Exercise input -
• • • •

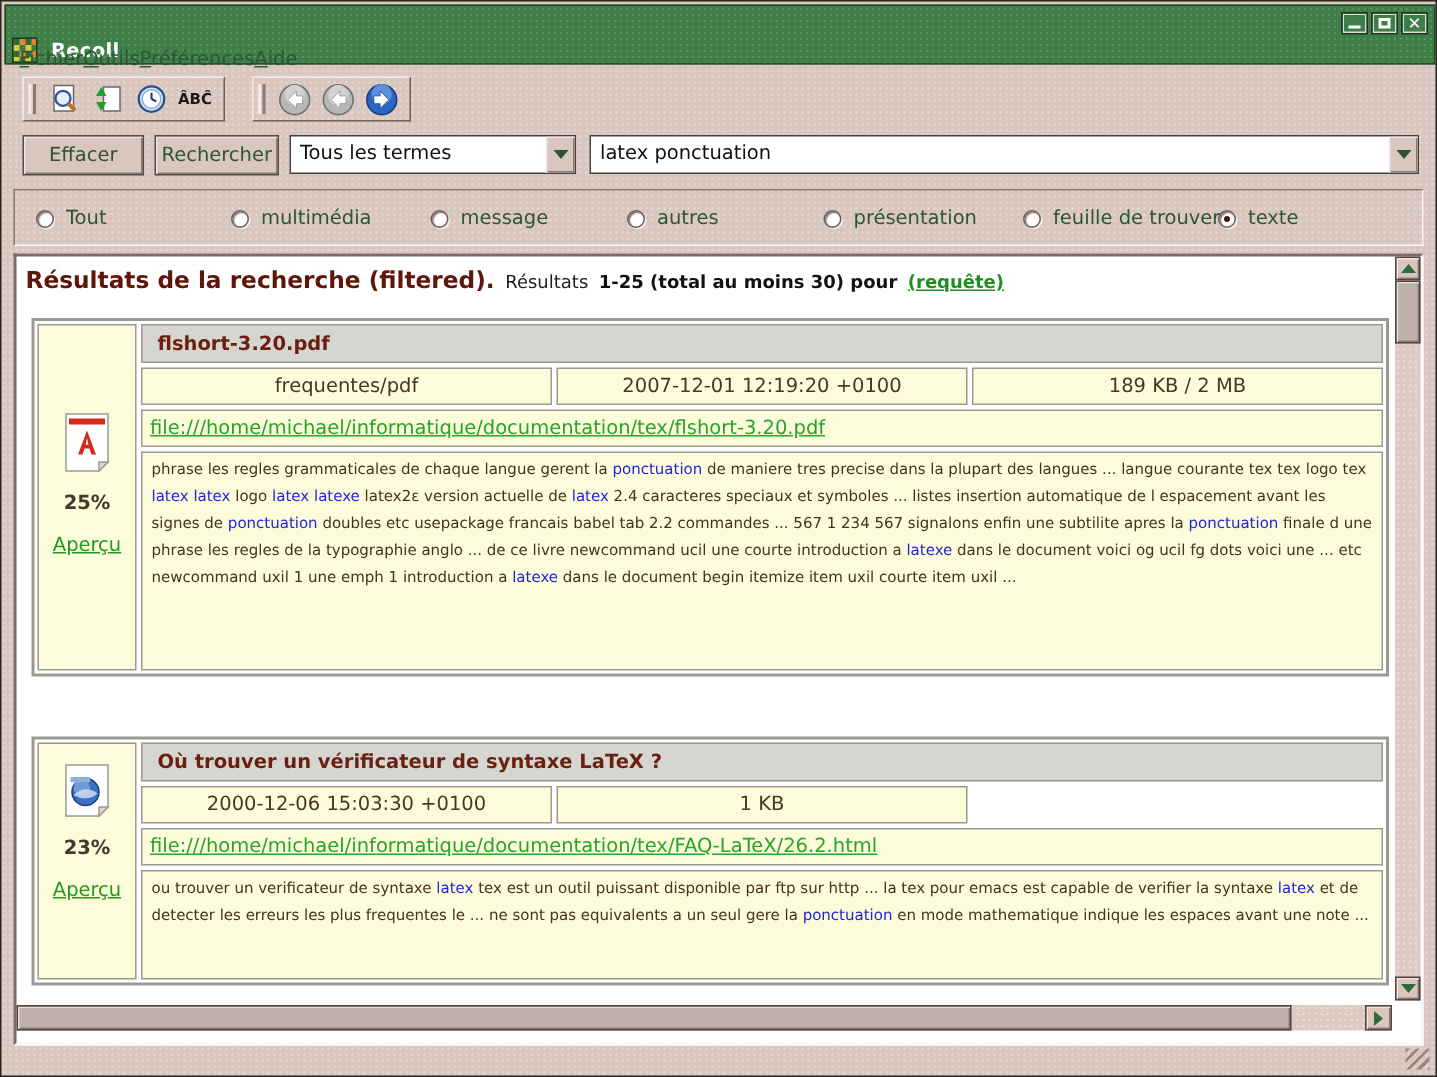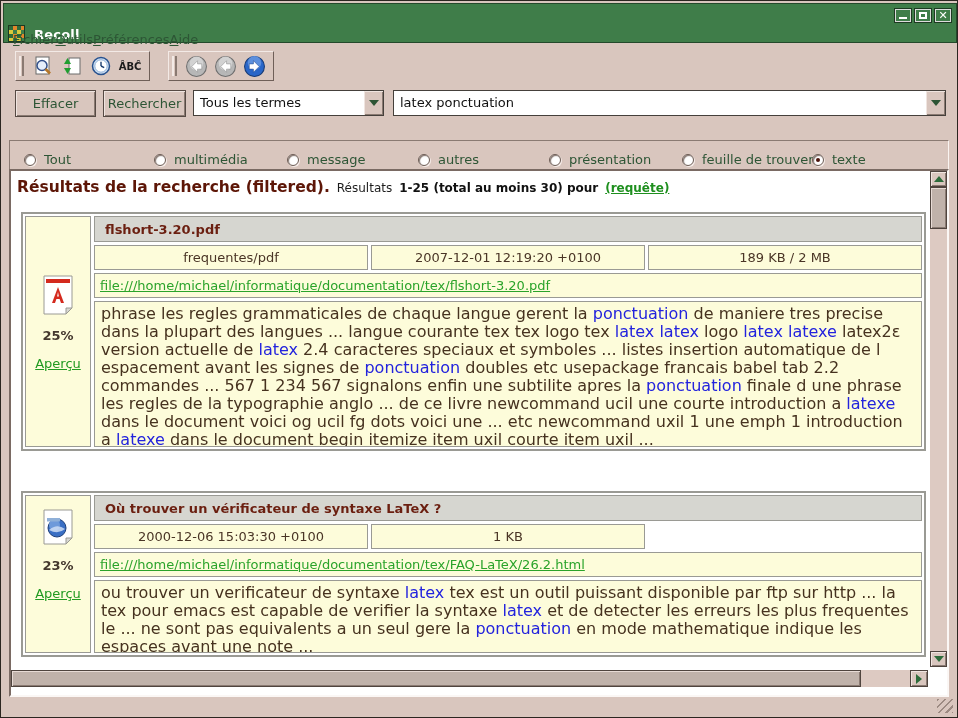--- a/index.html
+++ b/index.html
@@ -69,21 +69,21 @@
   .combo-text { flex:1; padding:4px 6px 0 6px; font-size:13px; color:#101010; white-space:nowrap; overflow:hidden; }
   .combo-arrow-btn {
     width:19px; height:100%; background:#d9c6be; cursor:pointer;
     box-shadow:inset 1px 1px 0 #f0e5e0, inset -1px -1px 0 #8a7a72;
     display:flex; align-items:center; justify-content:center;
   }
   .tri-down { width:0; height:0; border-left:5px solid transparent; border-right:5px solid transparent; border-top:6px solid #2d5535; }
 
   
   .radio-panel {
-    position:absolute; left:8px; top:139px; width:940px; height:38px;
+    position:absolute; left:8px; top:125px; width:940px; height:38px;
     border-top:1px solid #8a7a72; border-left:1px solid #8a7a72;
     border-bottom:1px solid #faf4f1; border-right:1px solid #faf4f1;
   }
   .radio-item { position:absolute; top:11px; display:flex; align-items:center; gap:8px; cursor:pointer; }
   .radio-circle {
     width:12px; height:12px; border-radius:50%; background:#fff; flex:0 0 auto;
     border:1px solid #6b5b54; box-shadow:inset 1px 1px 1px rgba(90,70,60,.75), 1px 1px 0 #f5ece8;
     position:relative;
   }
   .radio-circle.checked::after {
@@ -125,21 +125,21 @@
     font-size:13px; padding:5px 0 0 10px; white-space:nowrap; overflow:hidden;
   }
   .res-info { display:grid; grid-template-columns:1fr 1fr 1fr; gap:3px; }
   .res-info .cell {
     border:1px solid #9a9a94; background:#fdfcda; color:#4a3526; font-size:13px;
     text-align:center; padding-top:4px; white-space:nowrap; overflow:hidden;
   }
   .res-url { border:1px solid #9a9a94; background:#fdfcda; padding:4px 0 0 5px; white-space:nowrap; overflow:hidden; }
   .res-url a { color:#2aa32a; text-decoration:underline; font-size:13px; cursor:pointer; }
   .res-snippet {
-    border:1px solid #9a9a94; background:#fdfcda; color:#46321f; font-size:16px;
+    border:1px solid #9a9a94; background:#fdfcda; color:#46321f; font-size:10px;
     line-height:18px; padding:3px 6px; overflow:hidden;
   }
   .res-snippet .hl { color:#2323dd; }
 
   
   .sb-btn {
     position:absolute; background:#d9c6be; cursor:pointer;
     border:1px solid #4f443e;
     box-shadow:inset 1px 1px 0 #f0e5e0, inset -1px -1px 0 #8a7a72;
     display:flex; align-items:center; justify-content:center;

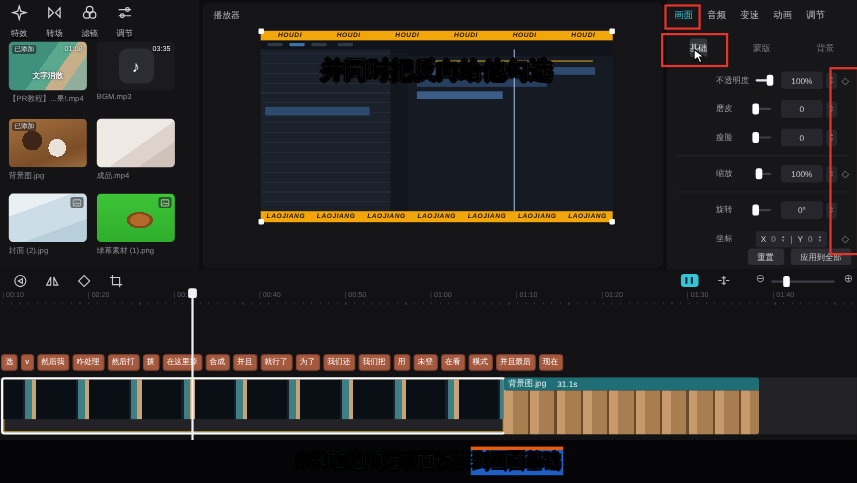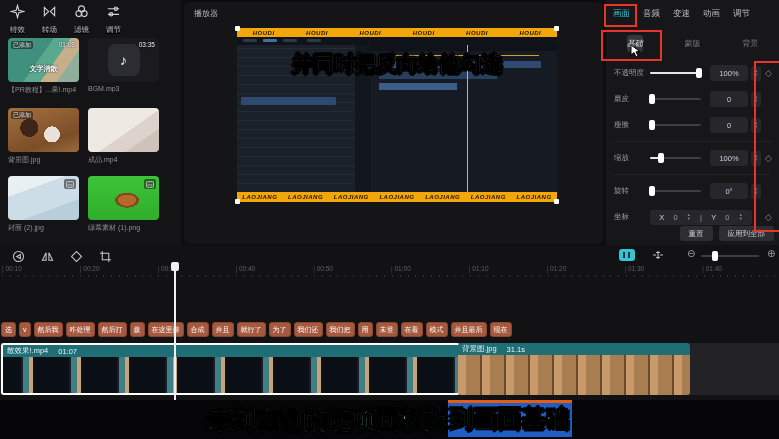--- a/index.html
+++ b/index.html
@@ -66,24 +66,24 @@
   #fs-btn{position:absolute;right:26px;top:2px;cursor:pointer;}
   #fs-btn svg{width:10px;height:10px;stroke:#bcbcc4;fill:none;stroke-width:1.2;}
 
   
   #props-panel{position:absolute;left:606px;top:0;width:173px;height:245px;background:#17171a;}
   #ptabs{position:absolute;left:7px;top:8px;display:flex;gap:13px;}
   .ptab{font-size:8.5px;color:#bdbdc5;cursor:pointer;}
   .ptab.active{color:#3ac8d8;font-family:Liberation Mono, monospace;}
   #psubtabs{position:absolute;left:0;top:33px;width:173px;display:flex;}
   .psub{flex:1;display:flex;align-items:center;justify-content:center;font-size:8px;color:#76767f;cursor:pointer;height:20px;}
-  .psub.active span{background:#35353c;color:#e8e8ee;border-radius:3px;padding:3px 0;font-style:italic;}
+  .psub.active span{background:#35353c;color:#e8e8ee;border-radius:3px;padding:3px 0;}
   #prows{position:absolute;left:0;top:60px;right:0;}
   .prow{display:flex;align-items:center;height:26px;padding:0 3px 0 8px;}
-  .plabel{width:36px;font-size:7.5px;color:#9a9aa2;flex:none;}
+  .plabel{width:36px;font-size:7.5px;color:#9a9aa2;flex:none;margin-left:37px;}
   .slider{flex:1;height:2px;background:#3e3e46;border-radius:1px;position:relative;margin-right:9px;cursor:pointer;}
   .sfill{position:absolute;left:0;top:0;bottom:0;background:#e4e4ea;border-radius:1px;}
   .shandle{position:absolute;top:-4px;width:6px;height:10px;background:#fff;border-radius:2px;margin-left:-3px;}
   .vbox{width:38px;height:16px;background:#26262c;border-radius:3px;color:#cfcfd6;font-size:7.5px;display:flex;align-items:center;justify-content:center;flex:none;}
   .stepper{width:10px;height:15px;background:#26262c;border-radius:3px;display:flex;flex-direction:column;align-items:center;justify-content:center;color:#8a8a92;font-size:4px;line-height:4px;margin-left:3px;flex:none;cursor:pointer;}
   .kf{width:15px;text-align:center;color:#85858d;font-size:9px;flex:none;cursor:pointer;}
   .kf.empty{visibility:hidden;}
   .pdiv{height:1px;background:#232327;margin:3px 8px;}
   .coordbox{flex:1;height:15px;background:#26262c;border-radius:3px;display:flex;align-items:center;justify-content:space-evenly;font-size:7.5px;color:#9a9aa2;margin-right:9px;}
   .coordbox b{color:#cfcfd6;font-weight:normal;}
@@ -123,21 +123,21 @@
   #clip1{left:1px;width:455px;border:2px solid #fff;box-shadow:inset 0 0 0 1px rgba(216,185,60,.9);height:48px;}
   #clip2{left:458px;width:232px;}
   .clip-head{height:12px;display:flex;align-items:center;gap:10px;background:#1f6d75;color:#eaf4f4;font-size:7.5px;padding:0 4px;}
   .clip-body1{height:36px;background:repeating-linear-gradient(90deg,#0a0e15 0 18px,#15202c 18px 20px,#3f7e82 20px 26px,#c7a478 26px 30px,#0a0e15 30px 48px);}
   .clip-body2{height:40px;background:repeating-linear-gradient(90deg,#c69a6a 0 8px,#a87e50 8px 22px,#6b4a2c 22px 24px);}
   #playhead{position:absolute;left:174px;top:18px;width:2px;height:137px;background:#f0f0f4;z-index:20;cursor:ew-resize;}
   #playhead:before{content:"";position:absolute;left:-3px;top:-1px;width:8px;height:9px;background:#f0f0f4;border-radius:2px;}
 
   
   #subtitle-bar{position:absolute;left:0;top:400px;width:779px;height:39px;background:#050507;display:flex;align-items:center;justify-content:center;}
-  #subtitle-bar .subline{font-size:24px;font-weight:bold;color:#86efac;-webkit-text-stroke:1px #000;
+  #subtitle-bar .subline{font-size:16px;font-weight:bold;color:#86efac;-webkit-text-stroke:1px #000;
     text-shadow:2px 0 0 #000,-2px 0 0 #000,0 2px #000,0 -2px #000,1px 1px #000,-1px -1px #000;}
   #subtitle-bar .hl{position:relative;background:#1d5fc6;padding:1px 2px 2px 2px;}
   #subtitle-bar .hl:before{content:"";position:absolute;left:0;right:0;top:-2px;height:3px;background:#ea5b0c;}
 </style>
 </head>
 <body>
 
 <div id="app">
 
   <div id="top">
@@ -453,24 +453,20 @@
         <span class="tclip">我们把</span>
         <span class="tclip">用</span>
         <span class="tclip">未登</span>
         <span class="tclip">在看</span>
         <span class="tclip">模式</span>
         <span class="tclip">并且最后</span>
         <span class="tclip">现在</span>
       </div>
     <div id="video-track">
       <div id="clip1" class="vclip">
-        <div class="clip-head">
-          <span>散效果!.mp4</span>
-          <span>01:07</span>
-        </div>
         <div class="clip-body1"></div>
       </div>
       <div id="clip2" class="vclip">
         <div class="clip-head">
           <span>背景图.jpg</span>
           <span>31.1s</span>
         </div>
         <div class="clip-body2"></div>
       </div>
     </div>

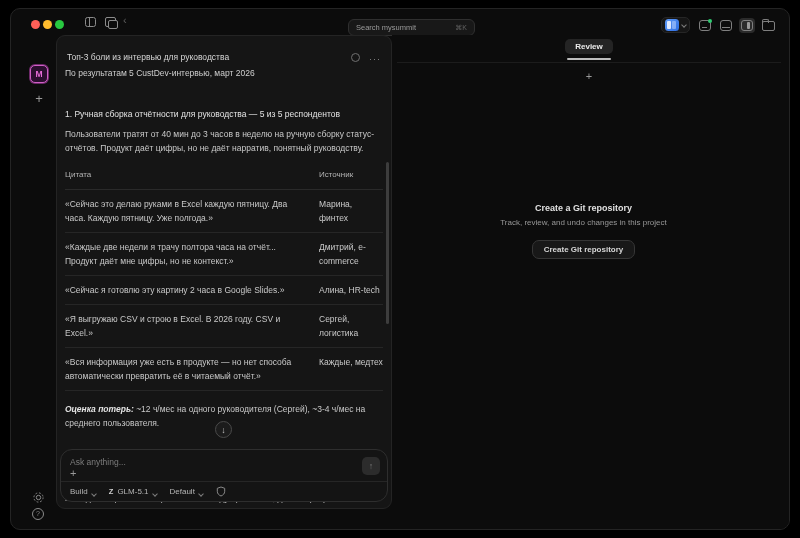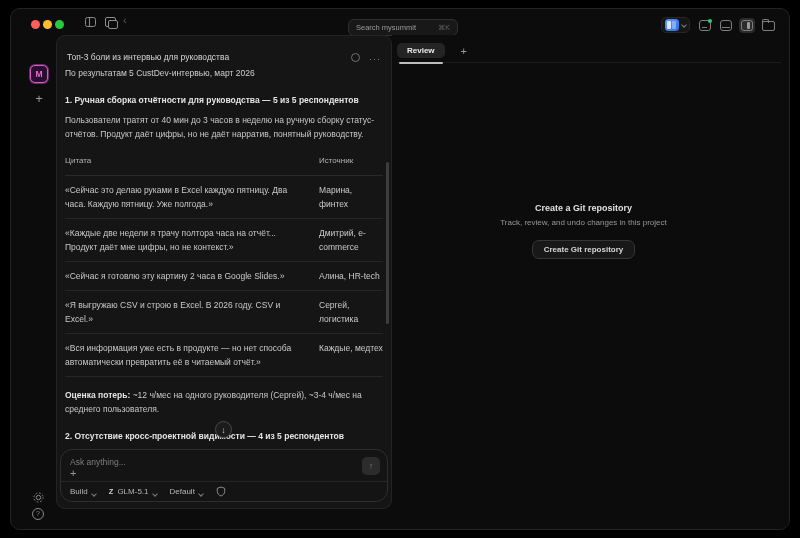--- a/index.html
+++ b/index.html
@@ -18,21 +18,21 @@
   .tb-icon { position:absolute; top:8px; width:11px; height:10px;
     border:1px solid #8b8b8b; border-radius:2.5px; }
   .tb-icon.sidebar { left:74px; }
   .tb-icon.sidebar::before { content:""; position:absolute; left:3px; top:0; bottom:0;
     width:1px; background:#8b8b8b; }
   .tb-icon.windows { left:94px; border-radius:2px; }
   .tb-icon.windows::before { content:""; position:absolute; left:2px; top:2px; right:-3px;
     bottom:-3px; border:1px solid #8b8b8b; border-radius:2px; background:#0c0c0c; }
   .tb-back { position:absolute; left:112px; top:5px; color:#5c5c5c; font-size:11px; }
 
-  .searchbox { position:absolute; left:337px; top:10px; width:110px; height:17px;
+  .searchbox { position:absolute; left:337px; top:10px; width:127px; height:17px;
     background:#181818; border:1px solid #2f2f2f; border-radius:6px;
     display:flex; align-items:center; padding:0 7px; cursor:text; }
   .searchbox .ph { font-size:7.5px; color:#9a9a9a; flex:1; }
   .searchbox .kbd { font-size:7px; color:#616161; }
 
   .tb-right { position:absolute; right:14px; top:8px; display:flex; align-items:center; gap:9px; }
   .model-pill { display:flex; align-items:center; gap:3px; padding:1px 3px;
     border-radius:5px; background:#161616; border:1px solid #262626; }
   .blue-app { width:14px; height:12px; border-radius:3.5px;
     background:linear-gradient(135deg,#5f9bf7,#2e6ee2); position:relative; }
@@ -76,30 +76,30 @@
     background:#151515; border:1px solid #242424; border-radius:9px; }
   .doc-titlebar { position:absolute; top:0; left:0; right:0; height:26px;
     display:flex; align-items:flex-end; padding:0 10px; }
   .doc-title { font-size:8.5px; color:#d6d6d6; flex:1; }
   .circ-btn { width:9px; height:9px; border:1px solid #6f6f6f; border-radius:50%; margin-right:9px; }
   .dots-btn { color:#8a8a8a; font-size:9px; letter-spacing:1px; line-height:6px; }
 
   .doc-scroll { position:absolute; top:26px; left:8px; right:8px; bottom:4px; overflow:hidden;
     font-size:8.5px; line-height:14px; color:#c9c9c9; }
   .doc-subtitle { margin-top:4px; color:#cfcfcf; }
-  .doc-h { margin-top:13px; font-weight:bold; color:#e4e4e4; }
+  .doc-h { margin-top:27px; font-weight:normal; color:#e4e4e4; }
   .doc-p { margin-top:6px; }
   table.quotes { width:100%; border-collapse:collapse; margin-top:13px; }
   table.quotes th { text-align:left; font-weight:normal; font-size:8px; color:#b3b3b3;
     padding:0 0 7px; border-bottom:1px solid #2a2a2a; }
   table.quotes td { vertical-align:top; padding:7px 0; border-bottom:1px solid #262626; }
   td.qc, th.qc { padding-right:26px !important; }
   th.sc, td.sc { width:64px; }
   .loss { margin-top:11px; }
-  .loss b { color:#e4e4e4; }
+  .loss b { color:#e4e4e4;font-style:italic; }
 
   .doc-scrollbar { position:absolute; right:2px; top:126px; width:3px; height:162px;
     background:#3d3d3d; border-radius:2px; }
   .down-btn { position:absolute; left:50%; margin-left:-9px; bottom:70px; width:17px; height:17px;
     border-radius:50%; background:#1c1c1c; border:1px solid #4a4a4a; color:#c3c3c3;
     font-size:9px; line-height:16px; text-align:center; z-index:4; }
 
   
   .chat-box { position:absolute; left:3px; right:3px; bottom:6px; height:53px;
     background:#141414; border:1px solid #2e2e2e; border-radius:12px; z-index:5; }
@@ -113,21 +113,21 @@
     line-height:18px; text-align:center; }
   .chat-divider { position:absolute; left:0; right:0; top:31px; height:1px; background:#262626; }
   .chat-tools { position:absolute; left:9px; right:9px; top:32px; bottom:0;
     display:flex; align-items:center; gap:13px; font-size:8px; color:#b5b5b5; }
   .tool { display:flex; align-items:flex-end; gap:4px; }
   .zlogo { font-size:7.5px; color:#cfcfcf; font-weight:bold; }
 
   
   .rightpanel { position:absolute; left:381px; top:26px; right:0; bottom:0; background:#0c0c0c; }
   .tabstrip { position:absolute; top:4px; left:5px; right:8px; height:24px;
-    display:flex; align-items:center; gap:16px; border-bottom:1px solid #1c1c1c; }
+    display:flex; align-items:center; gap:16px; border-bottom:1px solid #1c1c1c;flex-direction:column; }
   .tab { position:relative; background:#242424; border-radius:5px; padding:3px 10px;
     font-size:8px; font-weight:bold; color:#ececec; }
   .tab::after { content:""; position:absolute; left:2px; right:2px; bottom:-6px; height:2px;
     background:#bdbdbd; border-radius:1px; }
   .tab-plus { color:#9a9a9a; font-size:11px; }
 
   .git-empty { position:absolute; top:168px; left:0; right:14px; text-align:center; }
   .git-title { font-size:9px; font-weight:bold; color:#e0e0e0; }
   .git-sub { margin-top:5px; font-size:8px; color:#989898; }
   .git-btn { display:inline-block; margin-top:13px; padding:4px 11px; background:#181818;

• • • •

What needs to be done - Where a line above holds the string "searchbox", copy that line.

Solution to this problem -
-  .searchbox { position:absolute; left:337px; top:10px; width:110px; height:17px;
+  .searchbox { position:absolute; left:337px; top:10px; width:127px; height:17px;
   .searchbox .ph { font-size:7.5px; color:#9a9a9a; flex:1; }
   .searchbox .kbd { font-size:7px; color:#616161; }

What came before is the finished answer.